◆ RECORDS FOR PROCESSING ◆

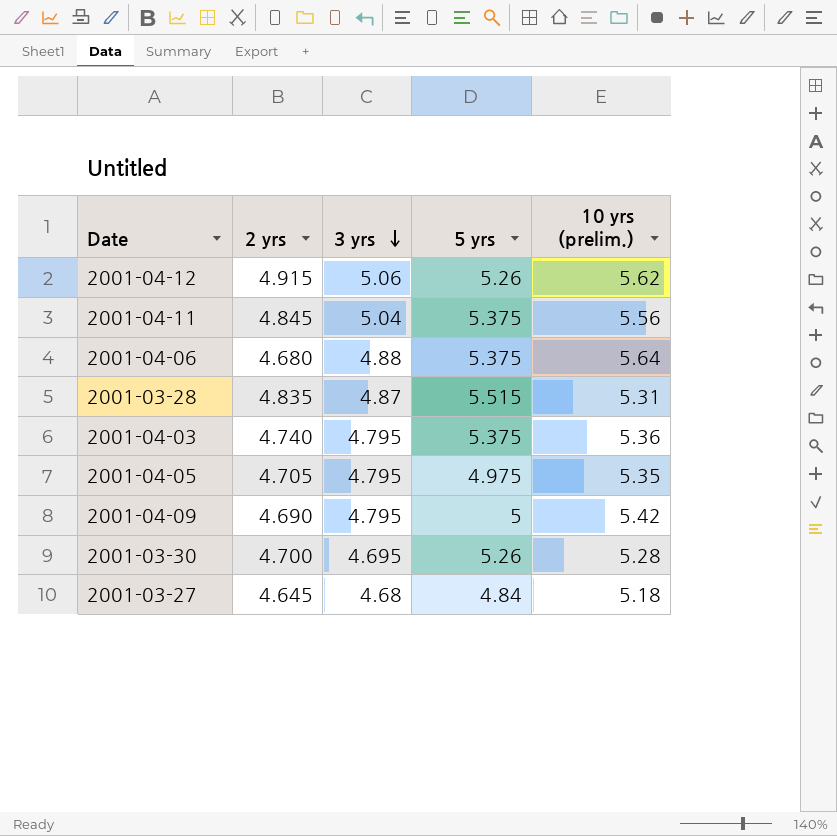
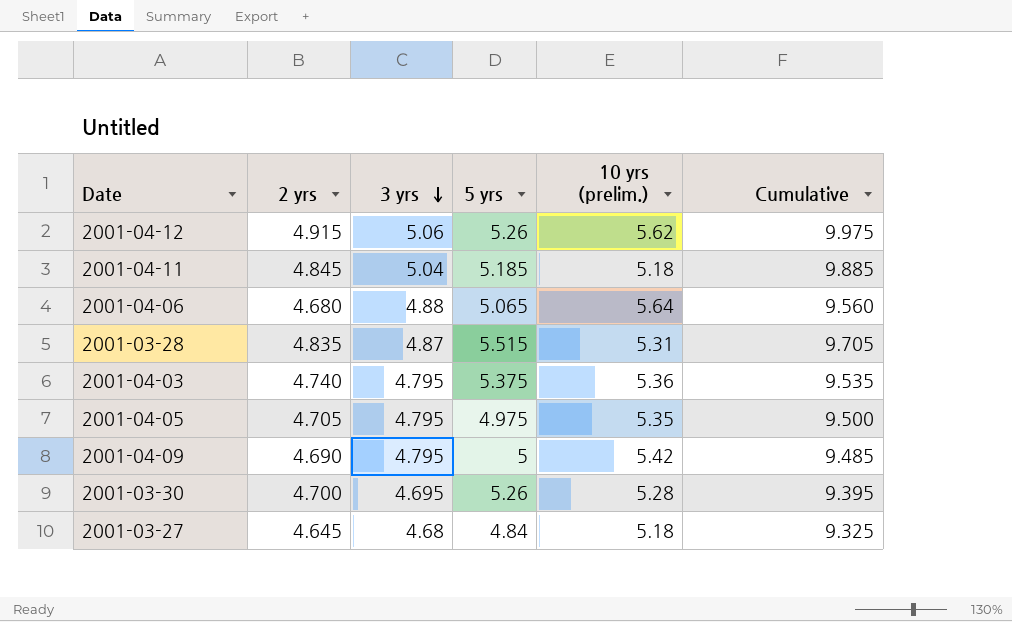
column Cumulative | formula: none -> [2 yrs] + [3 yrs]
2001-04-11 | 5 yrs: 5.375 -> 5.185
2001-04-11 | 10 yrs (prelim.): 5.56 -> 5.18
2001-04-06 | 5 yrs: 5.375 -> 5.065

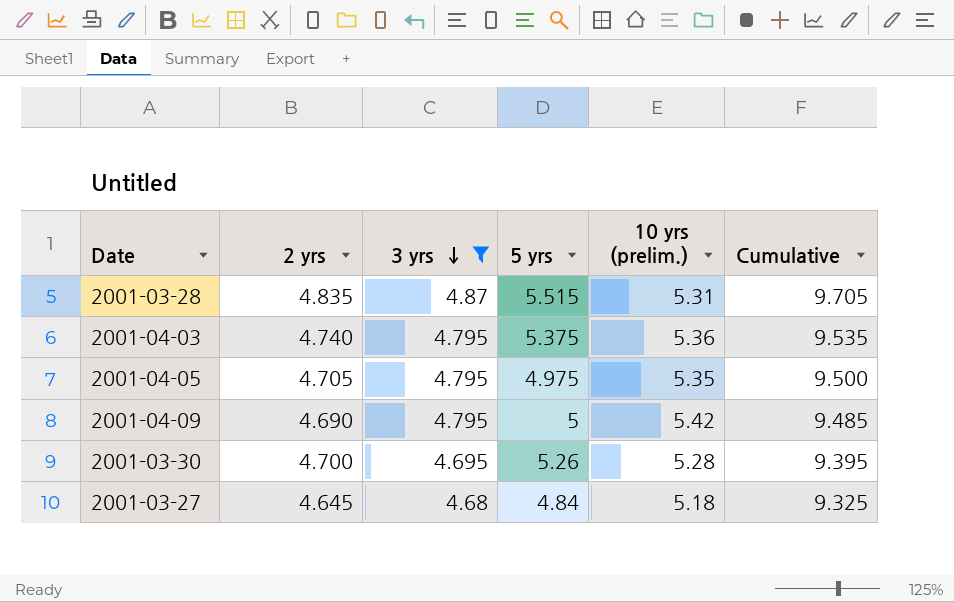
filter: none -> 3 yrs <= 4.87

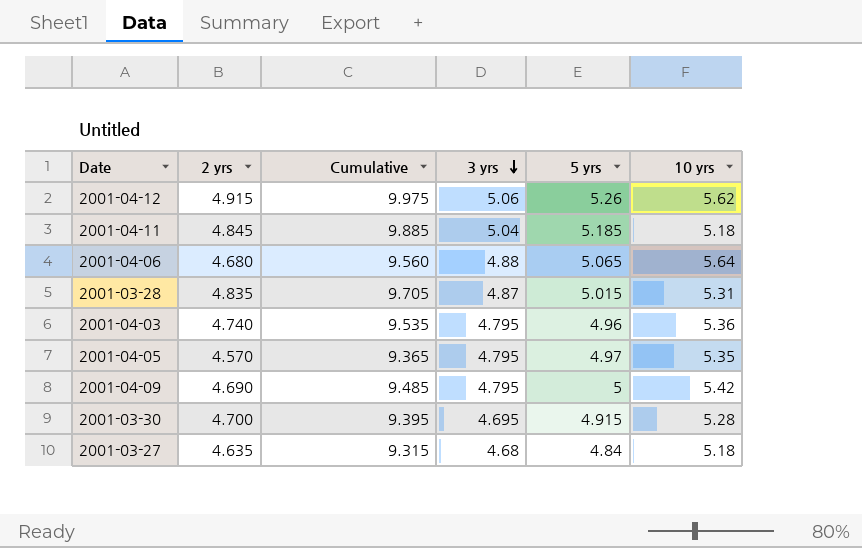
filter: 3 yrs <= 4.87 -> none
column Cumulative | position: 6 -> 3
column name: 10 yrs (prelim.) -> 10 yrs
2001-03-28 | 5 yrs: 5.515 -> 5.015
2001-04-03 | 5 yrs: 5.375 -> 4.96
2001-04-05 | 2 yrs: 4.705 -> 4.570
2001-04-05 | Cumulative: 9.500 -> 9.365
2001-04-05 | 5 yrs: 4.975 -> 4.97
2001-03-30 | 5 yrs: 5.26 -> 4.915
2001-03-27 | 2 yrs: 4.645 -> 4.635
2001-03-27 | Cumulative: 9.325 -> 9.315

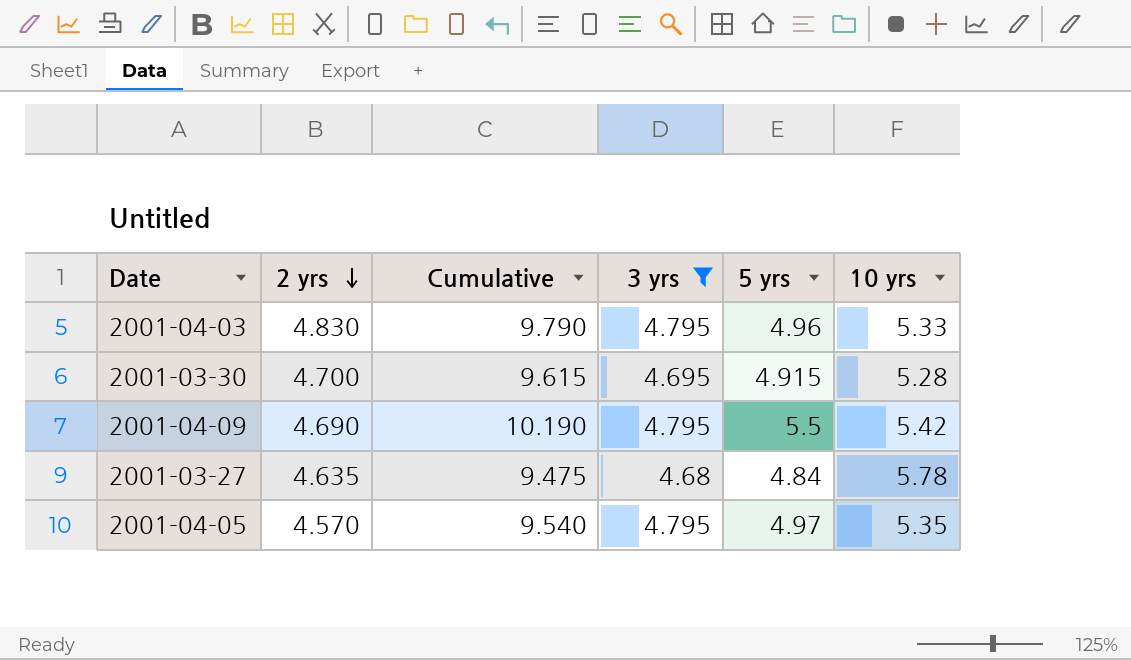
filter: none -> 3 yrs <= 4.795
row order: 3 yrs descending -> 2 yrs descending
column Cumulative | formula: [2 yrs] + [3 yrs] -> [2 yrs] + [5 yrs]
2001-04-03 | 2 yrs: 4.740 -> 4.830
2001-04-03 | 10 yrs: 5.36 -> 5.33
2001-04-09 | 5 yrs: 5 -> 5.5
2001-03-27 | 10 yrs: 5.18 -> 5.78

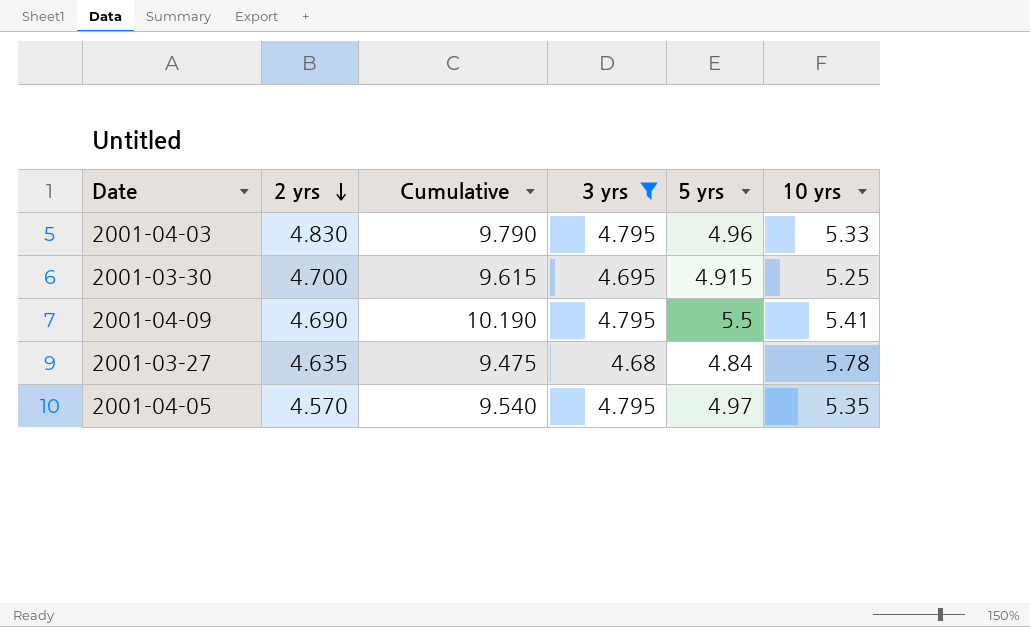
2001-03-30 | 10 yrs: 5.28 -> 5.25
2001-04-09 | 10 yrs: 5.42 -> 5.41

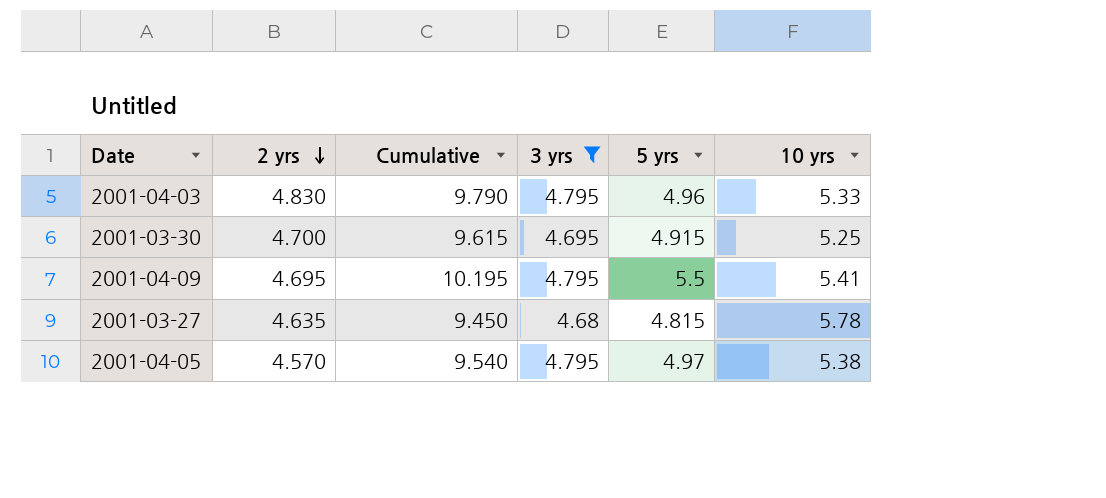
2001-04-09 | 2 yrs: 4.690 -> 4.695
2001-04-09 | Cumulative: 10.190 -> 10.195
2001-03-27 | Cumulative: 9.475 -> 9.450
2001-03-27 | 5 yrs: 4.84 -> 4.815
2001-04-05 | 10 yrs: 5.35 -> 5.38

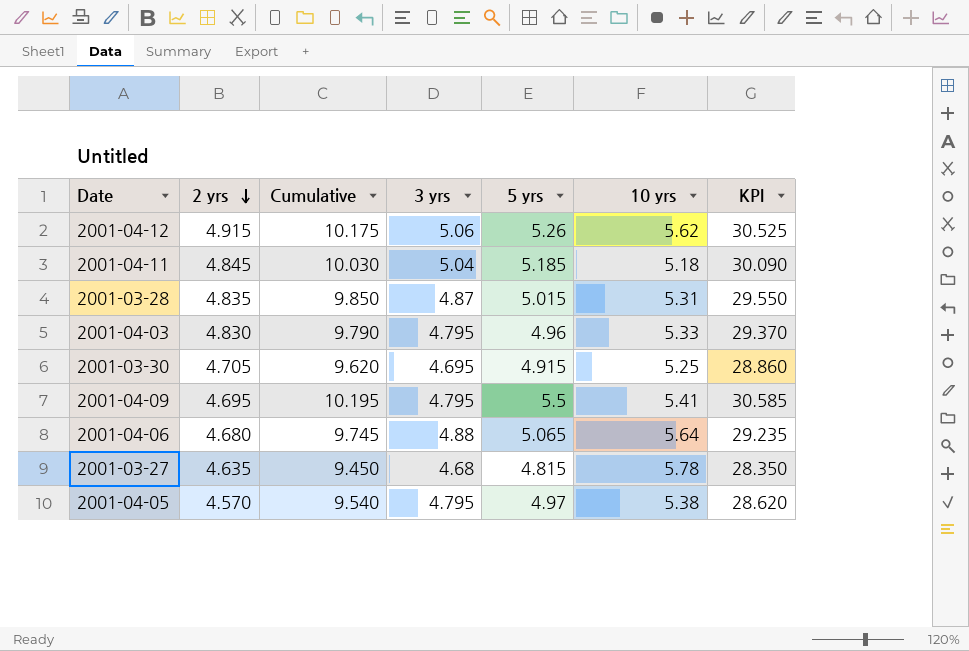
filter: 3 yrs <= 4.795 -> none
column KPI | formula: none -> [Cumulative] * 3
2001-03-30 | 2 yrs: 4.700 -> 4.705
2001-03-30 | Cumulative: 9.615 -> 9.620

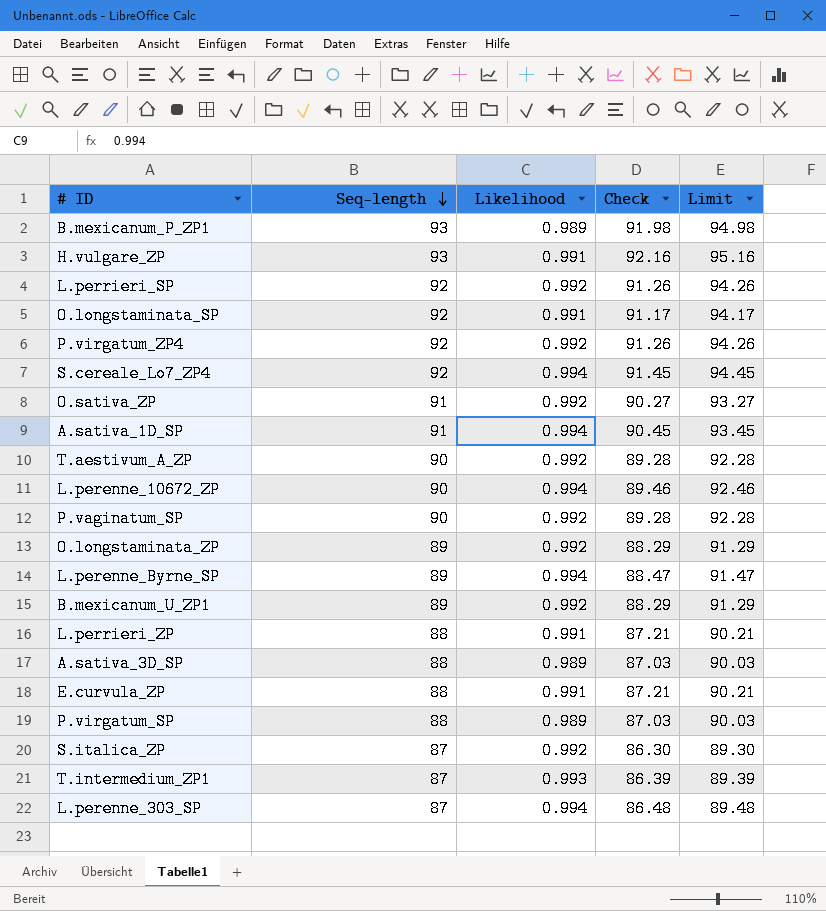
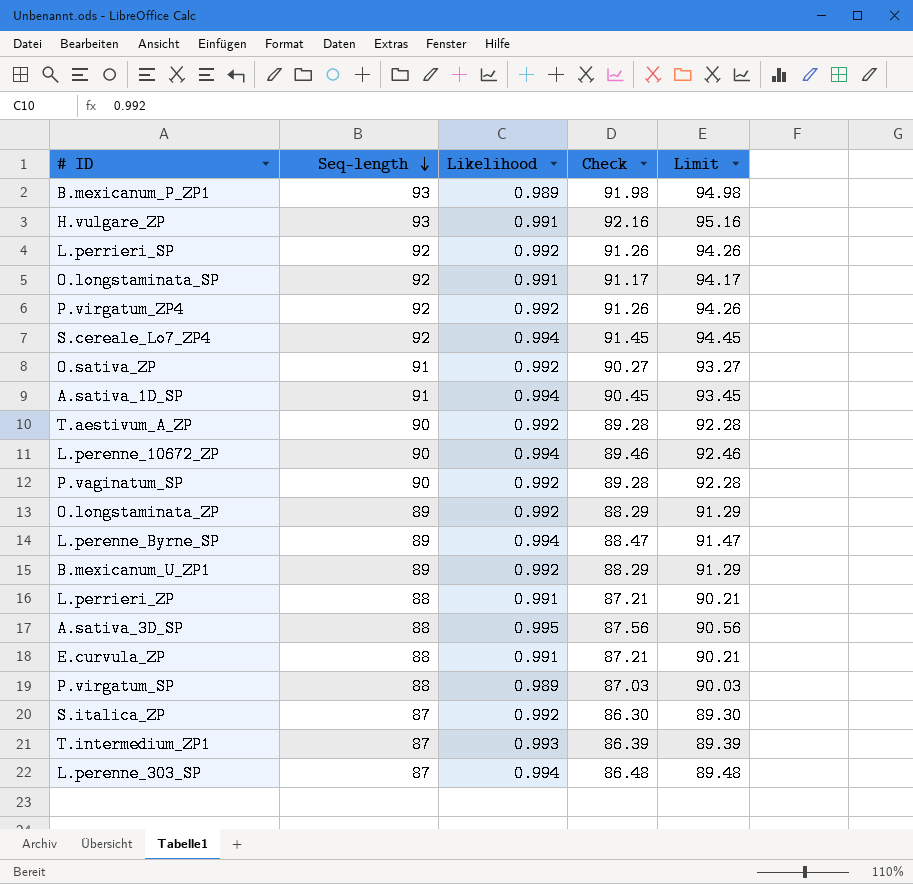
A.sativa_3D_SP | Likelihood: 0.989 -> 0.995
A.sativa_3D_SP | Check: 87.03 -> 87.56
A.sativa_3D_SP | Limit: 90.03 -> 90.56

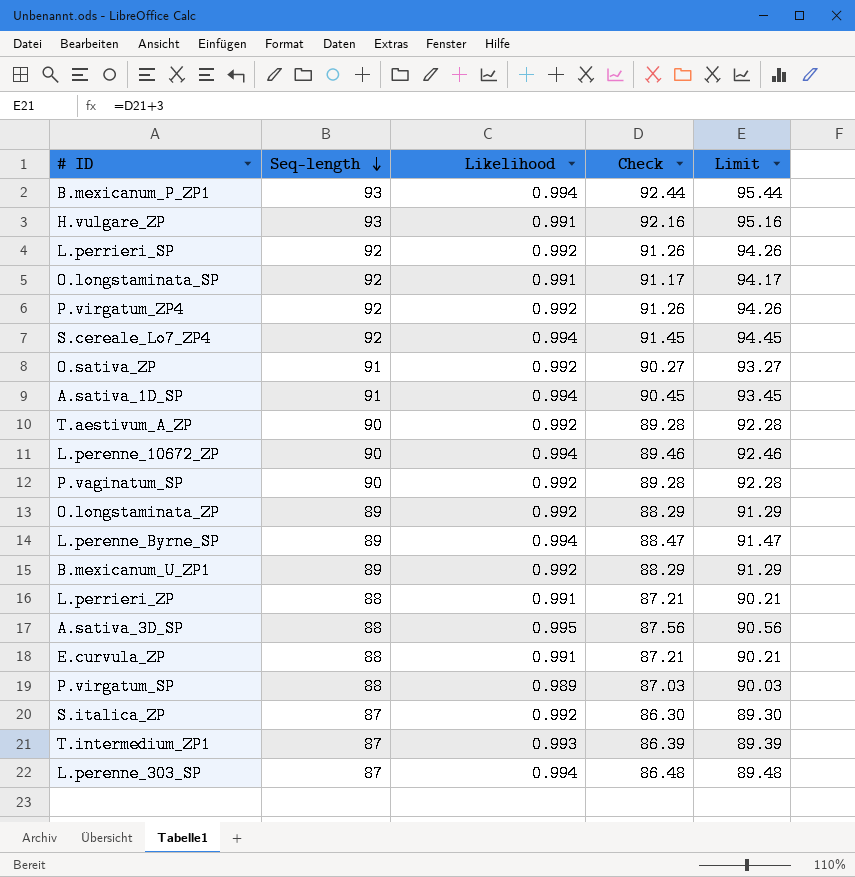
B.mexicanum_P_ZP1 | Likelihood: 0.989 -> 0.994
B.mexicanum_P_ZP1 | Check: 91.98 -> 92.44
B.mexicanum_P_ZP1 | Limit: 94.98 -> 95.44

◆ WHAT IS REQUIRED ◆
Work out how many lines in the preceding data include the word "Likelihood". State only that number.

◆ RESPONSE TO THIS TASK ◆
2